Murder House

When the greetings were done, Aunt Connie looked at me and then nodded at the bungalow. “You okay with staying in there? It’s all been redone. You won’t recognize a bit of it.”


Dubious, I said, “Nobody lives here now?”

“My Karen and her family, but they’re down to the Gulf Coast least through the rest of the summer, caring for Pete’s mother, who’s in an awful poor way. I’ve talked to them. They want you to stay if you feel comfortable.”

I glanced at Bree, who I could tell was weighing weeks of hotel costs against a free place to stay, and said, “I’m comfortable with it.”

Aunt Connie smiled and hugged me. “Good; we’ll get you moved in soon as we get you fed. Who’s hungry?”

“I am,” Ali said.

“Hattie’s laying out a spread over to her house,” Connie Lou said. “Let’s get you somewhere you can wash up and we’ll have us a grand time and catch up proper-like.”

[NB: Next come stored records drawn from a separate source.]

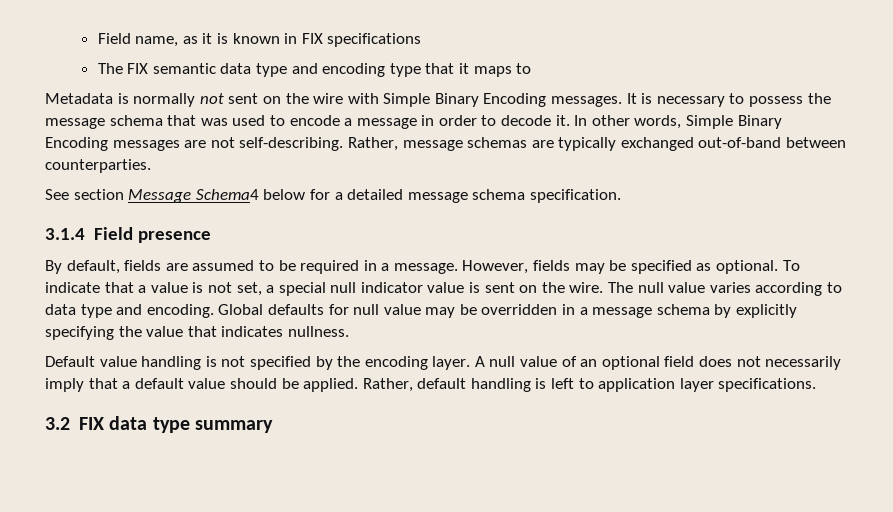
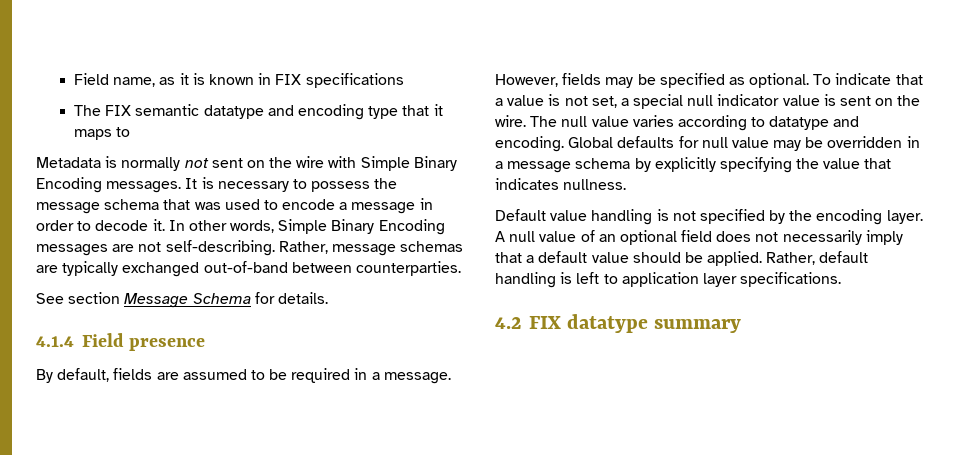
- The FIX semantic data type and encoding type that it maps to
+ The FIX semantic datatype and encoding type that it maps to
- See section Message Schema4 below for a detailed message schema specification.
- 3.1.4 Field presence
+ See section Message Schema for details.
+ 4.1.4 Field presence
- The null value varies according to data type and encoding.
+ The null value varies according to datatype and encoding.
- 3.2 FIX data type summary
+ 4.2 FIX datatype summary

My aunt was such a force of nature that Ali, Jannie, and Naomi fell right in behind her when she rumbled off. Bree held out her hand to help Nana Mama and looked at me expectantly.

“I’ll be right along,” I said. “I think I need to go in there alone the first time.”

I could tell my wife didn’t quite understand. Of course, I’d told her very little about my boyhood, because, really, my life began the day Nana Mama took me and my brothers in.

“You do what you have to do,” Bree said.

My grandmother gazed at me evenly, said, “You did nothing to cause any of it. You hear? That was out of your control, Alex Cross.”

Nana Mama used to talk to me like this all the time in the first few years after I went to live with her, teaching me to divorce myself from the self-destruction of others, showing me there could be a better way forward.

“I know, Nana,” I said, and I pushed open the gate.

Walking up to the screened porch, however, I felt as strange and disconnected as I had ever been in my entire life. It was as if I were two people: a man who was a capable detective, a loving husband, and a devoted father who was heading toward a quiet little house in the South, and an unsure and fearful boy of eight trudging toward a home that might be filled with music, love, and joy or, just as easily, screaming, turmoil, and madness.